A Previdência Portuguesa entregou, anteontem, cinco toneladas de arroz carolino do Baixo Mondego ao Banco Alimentar de Coimbra. Com esta ação, designada “Previdência Solidária”, a associação mutualista estima que possam ser realizadas “cerca de 50 mil refeições, direcionadas a famílias em situações de carência económica e social”.

Estas cinco toneladas de arroz foram entregues nos armazéns de Cernache do Banco Alimentar de Coimbra, instituição que apoia cerca de 13 mil pessoas e que tem acordo com 68 instituições de solidariedade social do distrito, numa rede solidária que se estende a mais 49 instituições eventuais, incluindo o programa da Rede de Emergência Alimentar.

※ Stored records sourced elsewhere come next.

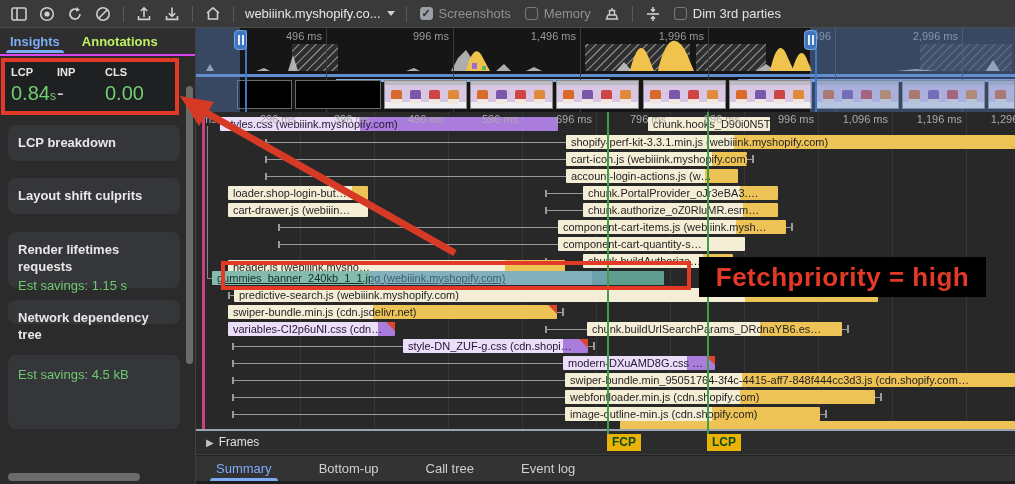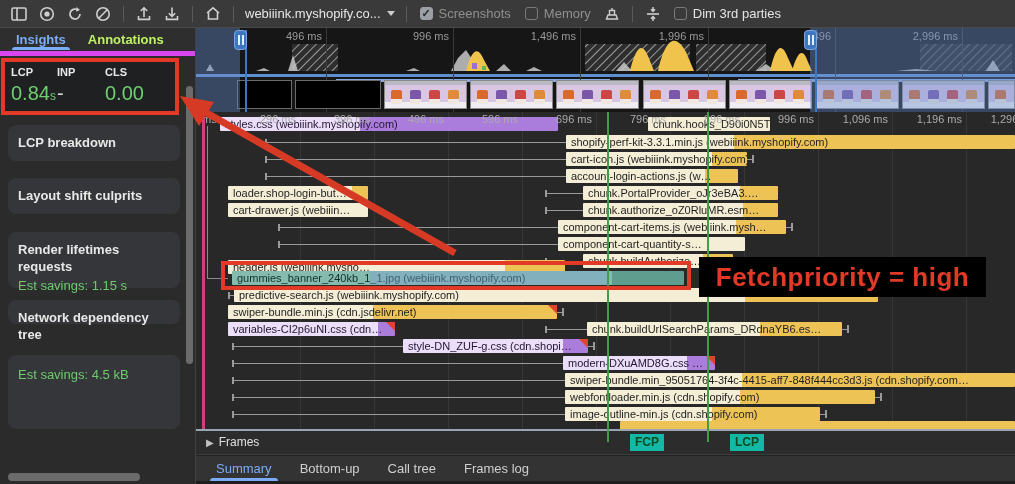--- a/index.html
+++ b/index.html
@@ -25,7 +25,7 @@
   #sidebar { position:absolute; left:0; top:28px; width:196px; height:456px; background:#2b2b2b;
     border-right:1px solid #404040; z-index:15; }
   #side-tabs { position:absolute; left:0; top:0; width:100%; height:28px; display:flex; align-items:center;
-    gap:22px; padding-left:16px; font-size:13px; border-bottom:5px solid #d946ef; background:#2e2e2e;}
+    gap:22px; padding-left:10px; font-size:13px; border-bottom:2px solid #d946ef; background:#2e2e2e;}
   .side-tab { color:#bef264; position:relative; height:100%; display:flex; align-items:center;font-weight:bold; }
   .side-tab.active { color:#7cacf8; font-weight:bold; }
   .side-tab.active:after { content:""; position:absolute; left:-4px; right:-4px; bottom:1px; height:3px;

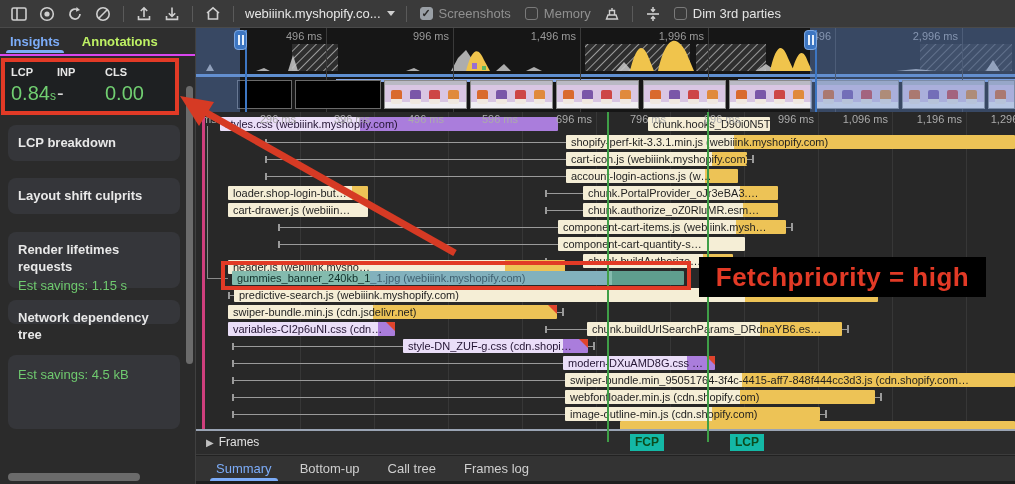--- a/index.html
+++ b/index.html
@@ -368,7 +368,7 @@
         <div class="whisker" style="left: 349px; top: 149px; width: 38px;"></div>
         <div class="wh-tick" style="left: 349px; top: 146px;"></div>
         <div class="bar" style="left: 387px; top: 142px; width: 150px; color: rgb(31, 31, 31); background: linear-gradient(90deg, rgb(245, 238, 214) 120px, rgb(237, 195, 86) 120px);"><span>chunk.buildAuthorize…</span></div>
-        <div class="bar" style="left: 36px; top: 159px; width: 452px; color: rgb(16, 48, 42); background: linear-gradient(90deg, rgb(132, 187, 174) 380px, rgb(95, 158, 142) 380px);"><span>gummies_banner_240kb_1_1.jpg (webiiink.myshopify.com)</span></div>
+        <div class="bar" style="left: 16px; top: 159px; width: 452px; color: rgb(16, 48, 42); background: linear-gradient(90deg, rgb(132, 187, 174) 380px, rgb(95, 158, 142) 380px); text-decoration: underline;"><span>gummies_banner_240kb_1_1.jpg (webiiink.myshopify.com)</span></div>
         <div class="tint" style="left: 174px; top: 159px; width: 238px;"></div>
         <div class="whisker" style="left: 32px; top: 183px; width: 6px;"></div>
         <div class="wh-tick" style="left: 32px; top: 180px;"></div>

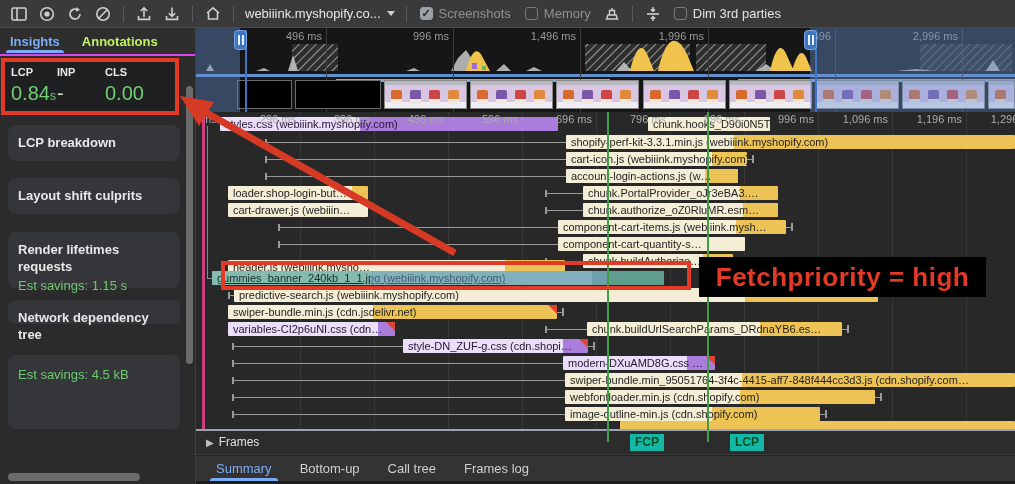--- a/index.html
+++ b/index.html
@@ -79,8 +79,8 @@
     border-bottom:1px solid #3c3c3c; }
   #frames-label { position:absolute; left:10px; top:4px; font-size:12px; color:#e0e0e0; }
   #frames-label .tri { display:inline-block; margin-right:5px; color:#c0c0c0; font-size:10px; }
-  .mk-badge { position:absolute; top:3px; height:17px; padding:0 5px; background:#14b8a6; color:#0c4b1d;
-    font-size:12px; line-height:17px; font-weight:bold; z-index:9;margin-left:23px; }
+  .mk-badge { position:absolute; top:3px; height:17px; padding:0 5px; background:#eab308; color:#0c4b1d;
+    font-size:12px; line-height:17px; font-weight:bold; z-index:9; }
   #bottom-tabs { position:absolute; left:196px; top:455px; width:819px; height:26px; background:#333;
     display:flex; align-items:center; gap:28px; padding-left:20px; border-top:1px solid #222; }
   .b-tab { font-size:13px; color:#cfcfcf; position:relative; height:100%; display:flex; align-items:center;}

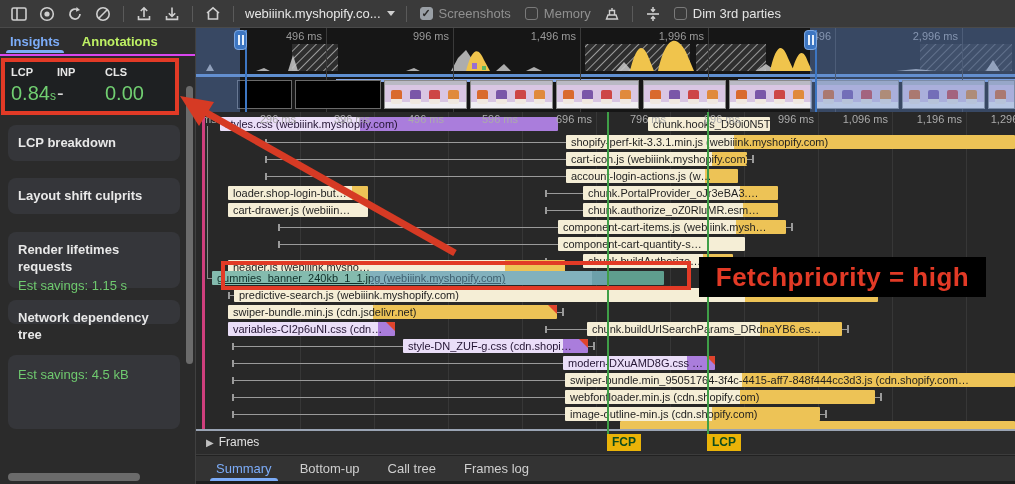--- a/index.html
+++ b/index.html
@@ -82,7 +82,7 @@
   .mk-badge { position:absolute; top:3px; height:17px; padding:0 5px; background:#eab308; color:#0c4b1d;
     font-size:12px; line-height:17px; font-weight:bold; z-index:9; }
   #bottom-tabs { position:absolute; left:196px; top:455px; width:819px; height:26px; background:#333;
-    display:flex; align-items:center; gap:28px; padding-left:20px; border-top:1px solid #222; }
+    display:flex; align-items:center; gap:47px; padding-left:20px; border-top:1px solid #222; }
   .b-tab { font-size:13px; color:#cfcfcf; position:relative; height:100%; display:flex; align-items:center;}
   .b-tab.active { color:#7cacf8; }
   .b-tab.active:after { content:""; position:absolute; left:-6px; right:-6px; bottom:0; height:3px;

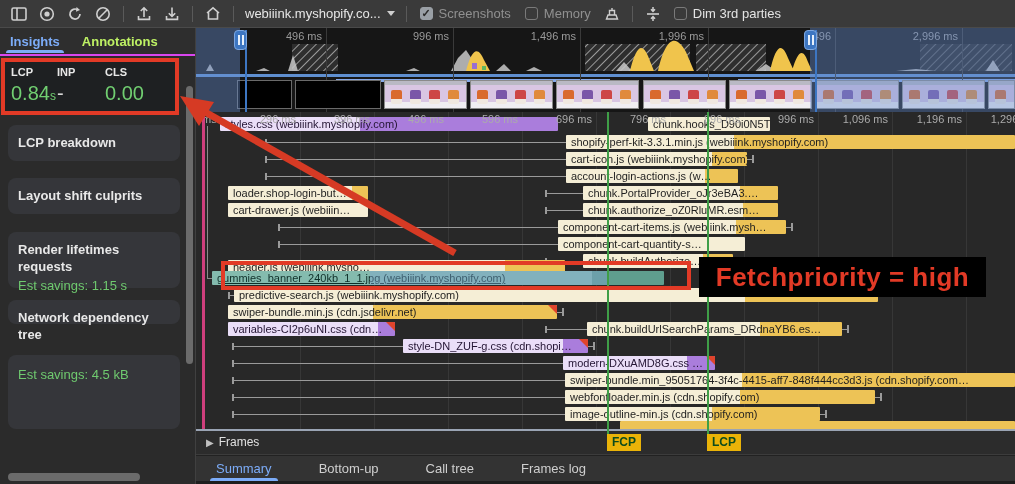--- a/index.html
+++ b/index.html
@@ -442,7 +442,7 @@
       <div class="b-tab active">Summary</div>
       <div class="b-tab">Bottom-up</div>
       <div class="b-tab">Call tree</div>
-      <div class="b-tab">Frames log</div>
+      <div class="b-tab">Event log</div>
     </div>
   <div id="below-tabs"></div>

Com esta ação solidária, A Previdência procurou apoiar a comunidade mais desfavorecida. O presidente da associação, Martins de Oliveira, recordou que é tradição a instituição realizar todos os anos um jantar de Natal, revertendo as receitas sempre para instituições da região. Devido à pandemia, este evento foi adiado no ano passado e volta a não poder realizar-se agora. Contudo, A Previdência quer manter viva esta sua vertente solidária e de apoio à comunidade. No ano passado distribuiu 200 cabazes de Natal por seis instituições (três de Coimbra e três de Santa Maria da Feira) e este ano decidiu contemplar o Banco Alimentar de Coimbra com este donativo, que lhe vai permitir apoiar milhares de famílias que se encontram em situação de maior carência económica.

“Pretendemos, desta forma, apoiar as famílias e os produtores da região”, realçou Martins de Oliveira, explicando que o arroz carolino foi “adquirido diretamente à Cooperativa Agrícola de Montemor-o-Velho, que agrega os produtores”, sendo assim uma forma de ajudar os agricultores mas também de “promover este bem que é fundamental para a economia da região”.

Para o presidente do Banco Alimentar de Coimbra, Luís Serpa Oliva, este donativo chega no momento certo, uma vez que têm sido muitos os bens alimentares que têm saído do armazém por estes dias para a composição dos tradicionais cabazes de Natal.

Mas, neste caso dos donativos, todos os momentos são certos e estes dois anos foram um claro exemplo disso, com os pedidos de ajuda a aumentarem mas a subirem também os donativos da sociedade, tanto de particulares, como empresas.

“Durante este tempo da pandemia nunca fechámos um dia, continuámos sempre a fazer as distribuições”, explica, dando conta que tal só foi possível “graças à generosidade e solidariedade” das pessoas, das empresas e, também, da Rede de Emergência Alimentar. Assume que, neste tempo de pandemia, surgiram casos muito complicados, mesmo “muito aflitivos”, e congratula-se pelo facto de o Banco Alimentar ter conseguido assegurar sempre a necessária ajuda.

Luís Serpa Oliva lembra que foi retomada recentemente a “campanha saco”, que permitiu recolher 46,5 toneladas de alimentos nos vários estabelecimentos comerciais. Um número abaixo do habitual (cerca de 80 toneladas) mas com um significado enorme, já que marca o “arranque de um comboio que esteve parado dois anos”. Anuncia para maio nova campanha e espera que, nessa altura, haja condições para que possa decorrer em pleno.

Neste momento, de acordo com o presidente, o Banco Alimentar de Coimbra apoia 12.920 pessoas, através das instituições, já que “são elas que estão no terreno e que sabem do que é que as pessoas precisam”.